:: Work instructions ::
Restate the entries below exactly. Images are not part of the copy.

:: Records shown ::
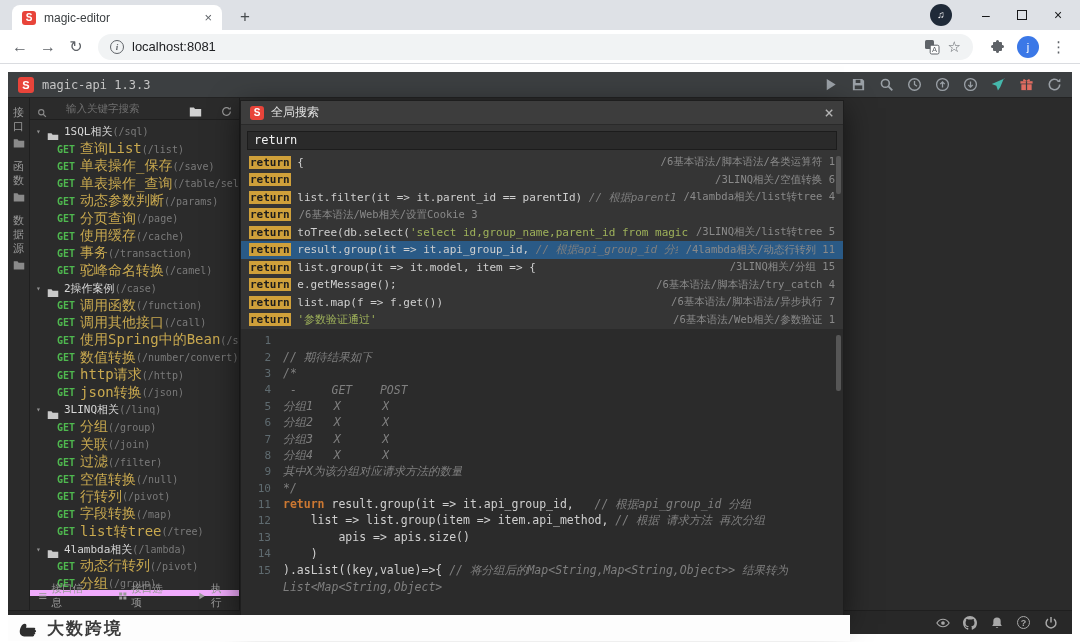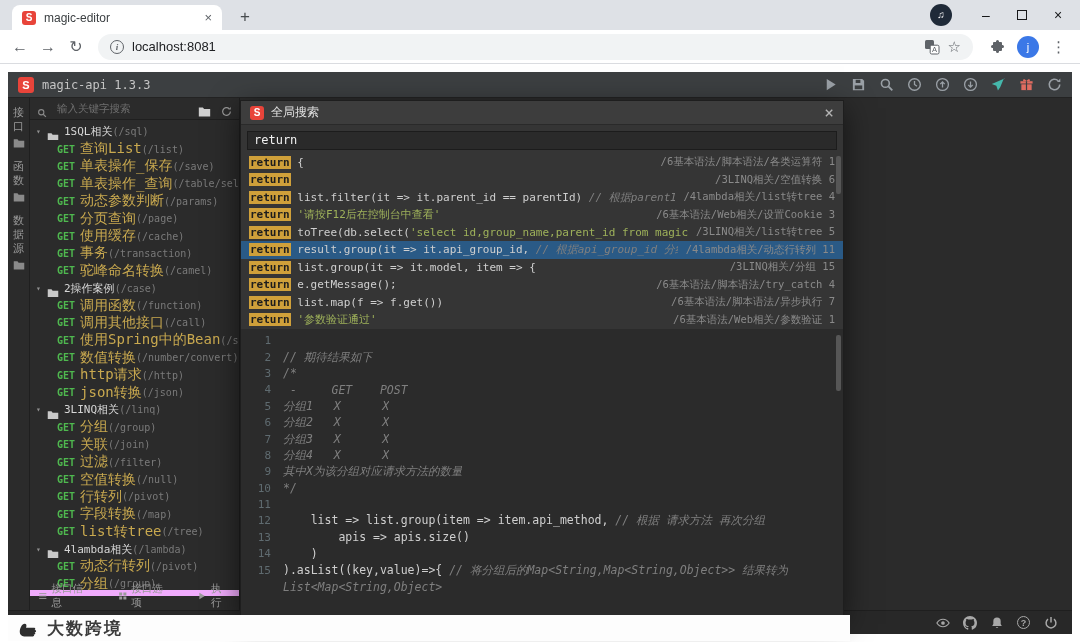"输入关键字搜索" .sb-search { gap: 10px -> 19px }
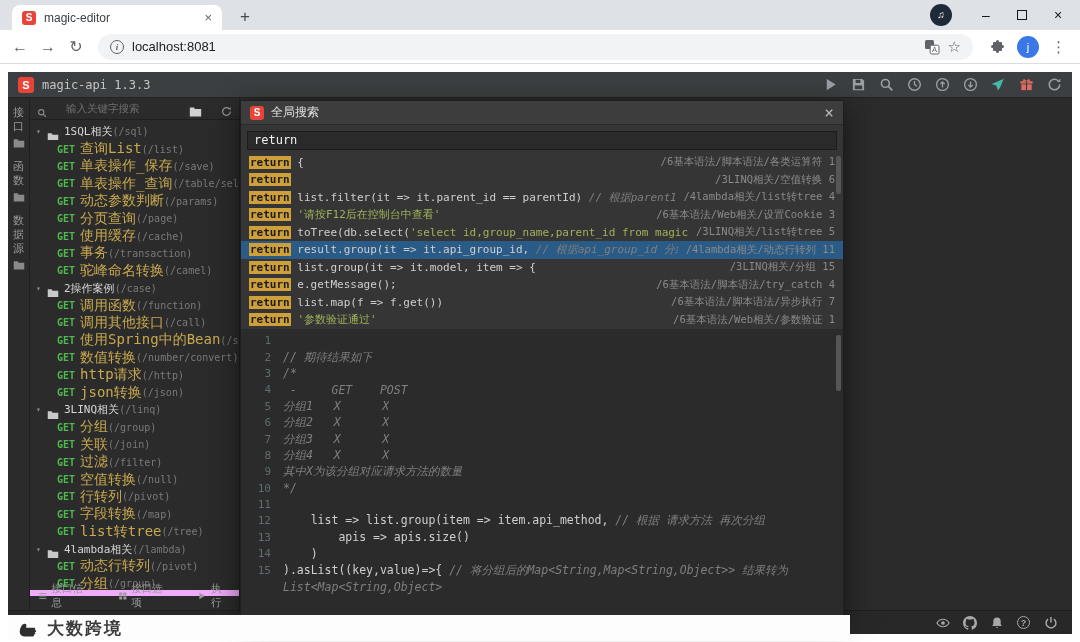"'请按F12后在控制台中查看'" span.res-code { html: <span><span> </span><span>'请按F12后在控制台中查看'</span></span> -> none }
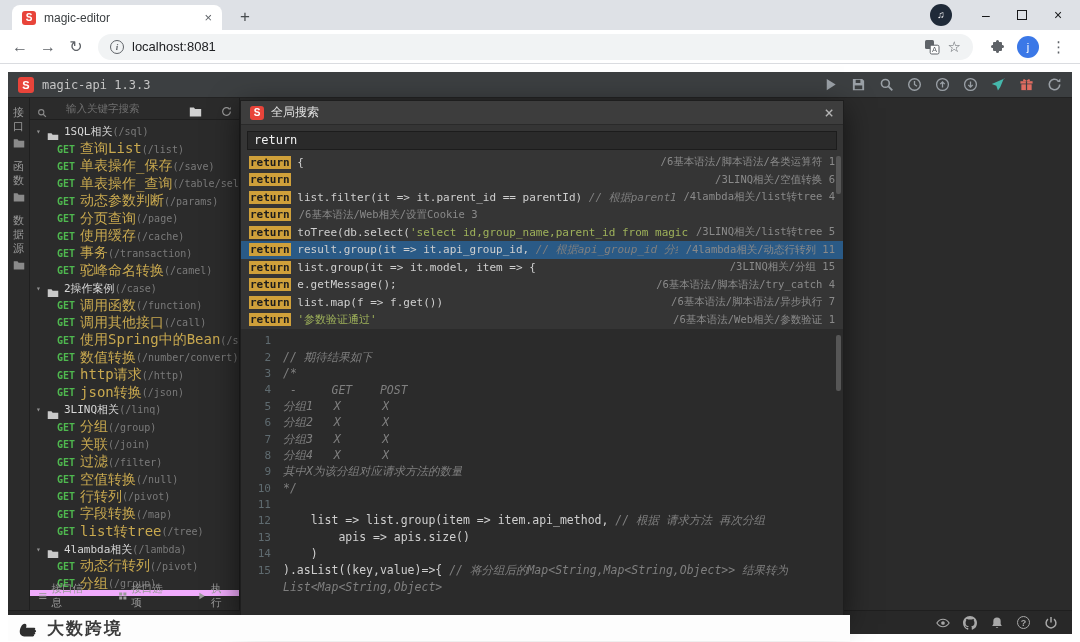"return result.group(it =>" span.cl-code { html: none -> <span><span>return</span><span> result.group(it =&gt; it.api_group_id, </span><span>// 根据api_group_id 分组</span></span> }
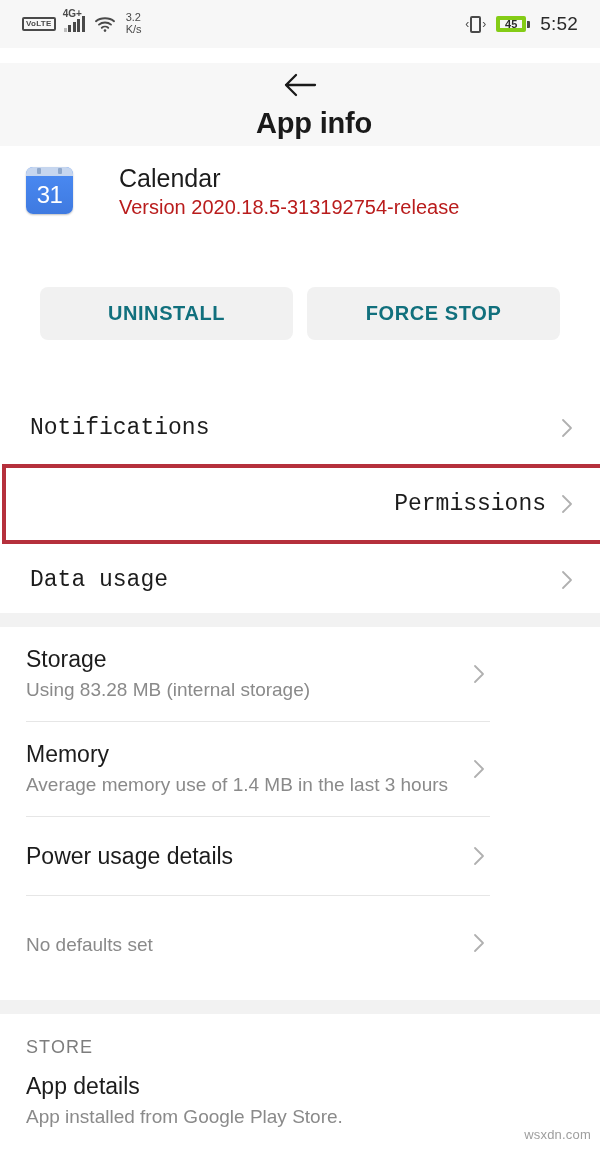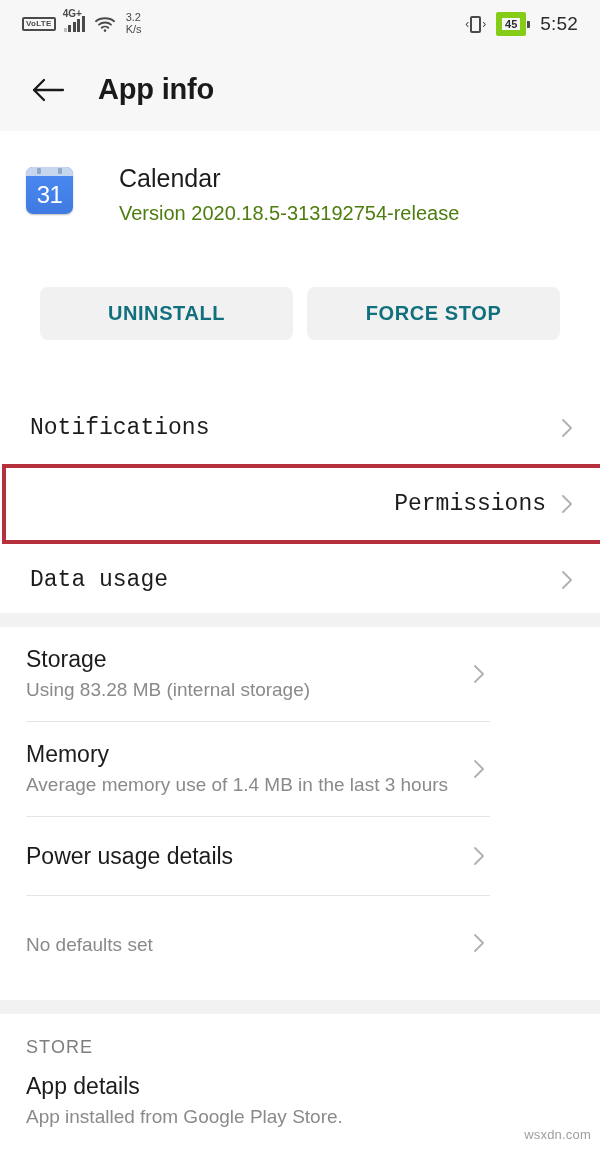"45" .bat-body { border: 6px solid #84cc16 -> 4px solid #84cc16; height: 24px -> 16px }
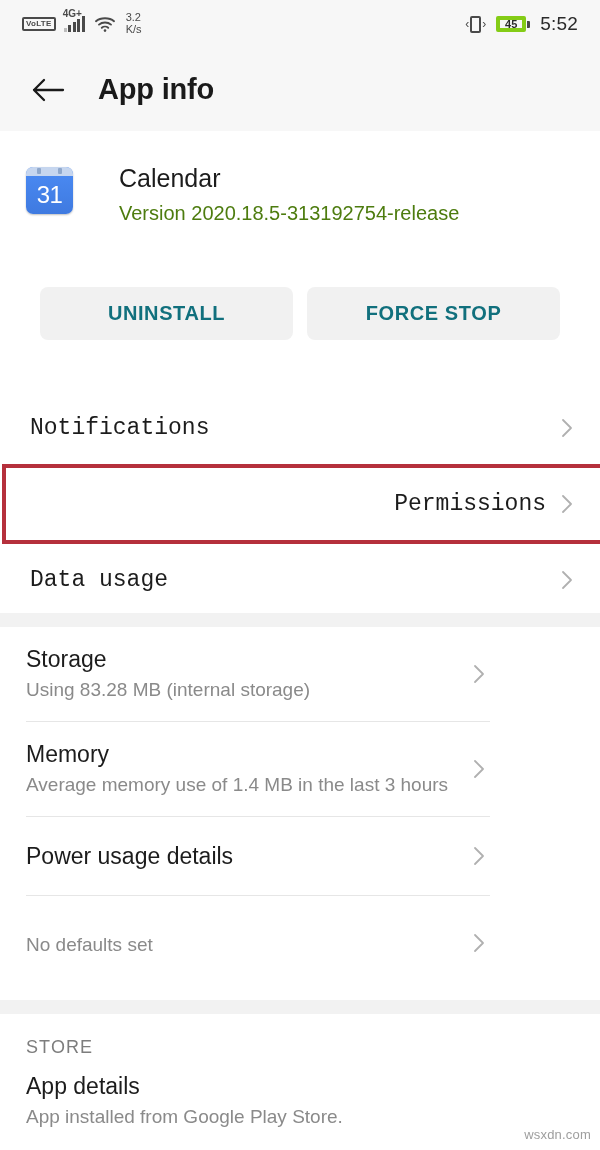"App info" .appbar { flex-direction: none -> column; top: 48px -> 63px }
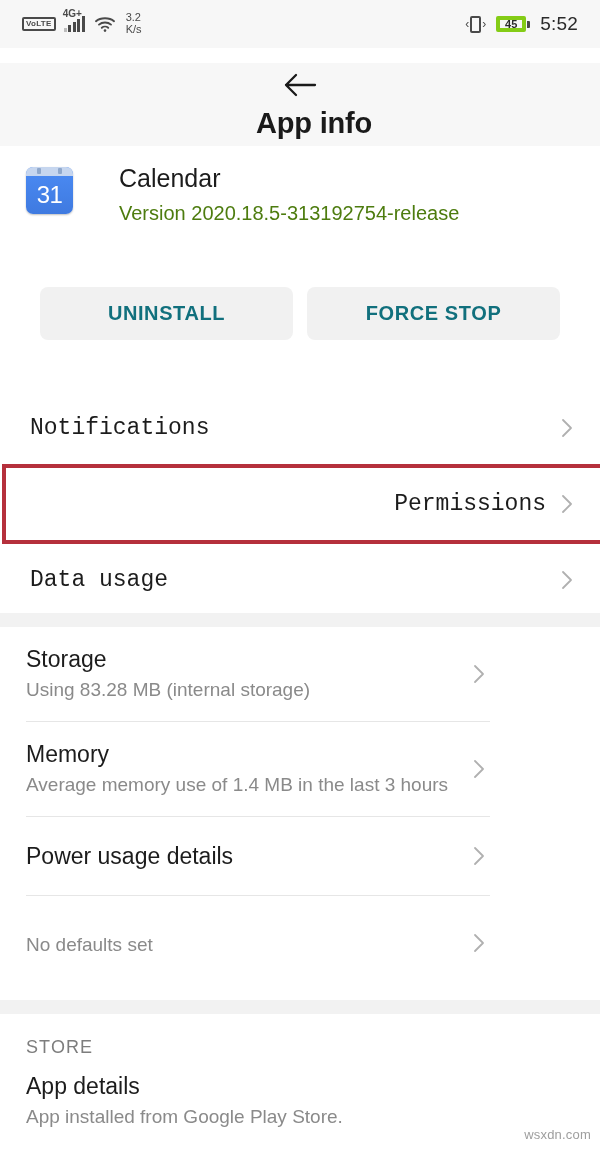"Version 2020.18.5-313192754-release" .app-version { color: #4d7c0f -> #b91c1c; margin-top: 6px -> none }
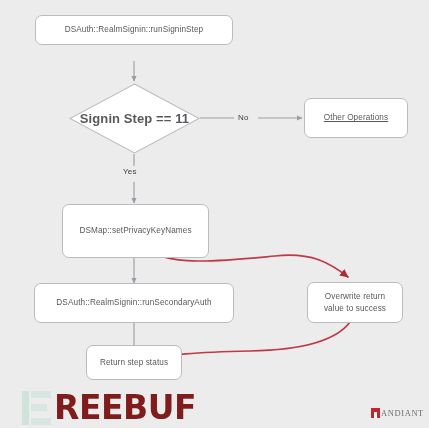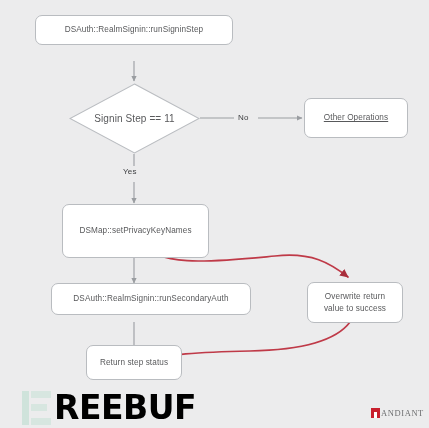"Signin Step == 11" .diamond-label { font-size: 10px -> 13px; font-weight: none -> bold }
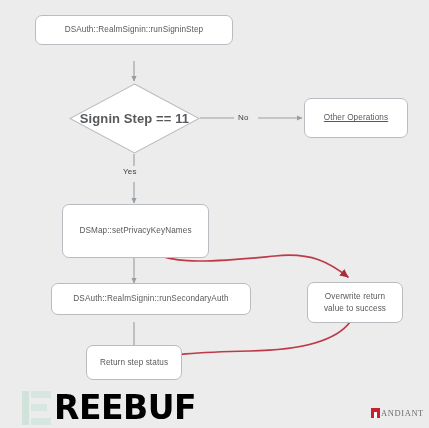"DSAuth::RealmSignin::runSecondaryAuth" div.node { height: 32px -> 40px; left: 51px -> 34px }
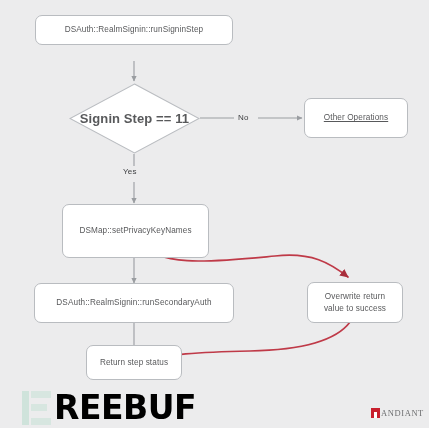"REEBUF" .fb-text { color: #000000 -> #7f1d1d }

:: Response box ::
"输入关键字搜索" .sb-search { gap: 10px -> 19px }
"'请按F12后在控制台中查看'" span.res-code { html: <span><span> </span><span>'请按F12后在控制台中查看'</span></span> -> none }
"return result.group(it =>" span.cl-code { html: none -> <span><span>return</span><span> result.group(it =&gt; it.api_group_id, </span><span>// 根据api_group_id 分组</span></span> }
"45" .bat-body { border: 6px solid #84cc16 -> 4px solid #84cc16; height: 24px -> 16px }
"App info" .appbar { flex-direction: none -> column; top: 48px -> 63px }
"Version 2020.18.5-313192754-release" .app-version { color: #4d7c0f -> #b91c1c; margin-top: 6px -> none }
"Signin Step == 11" .diamond-label { font-size: 10px -> 13px; font-weight: none -> bold }
"DSAuth::RealmSignin::runSecondaryAuth" div.node { height: 32px -> 40px; left: 51px -> 34px }
"REEBUF" .fb-text { color: #000000 -> #7f1d1d }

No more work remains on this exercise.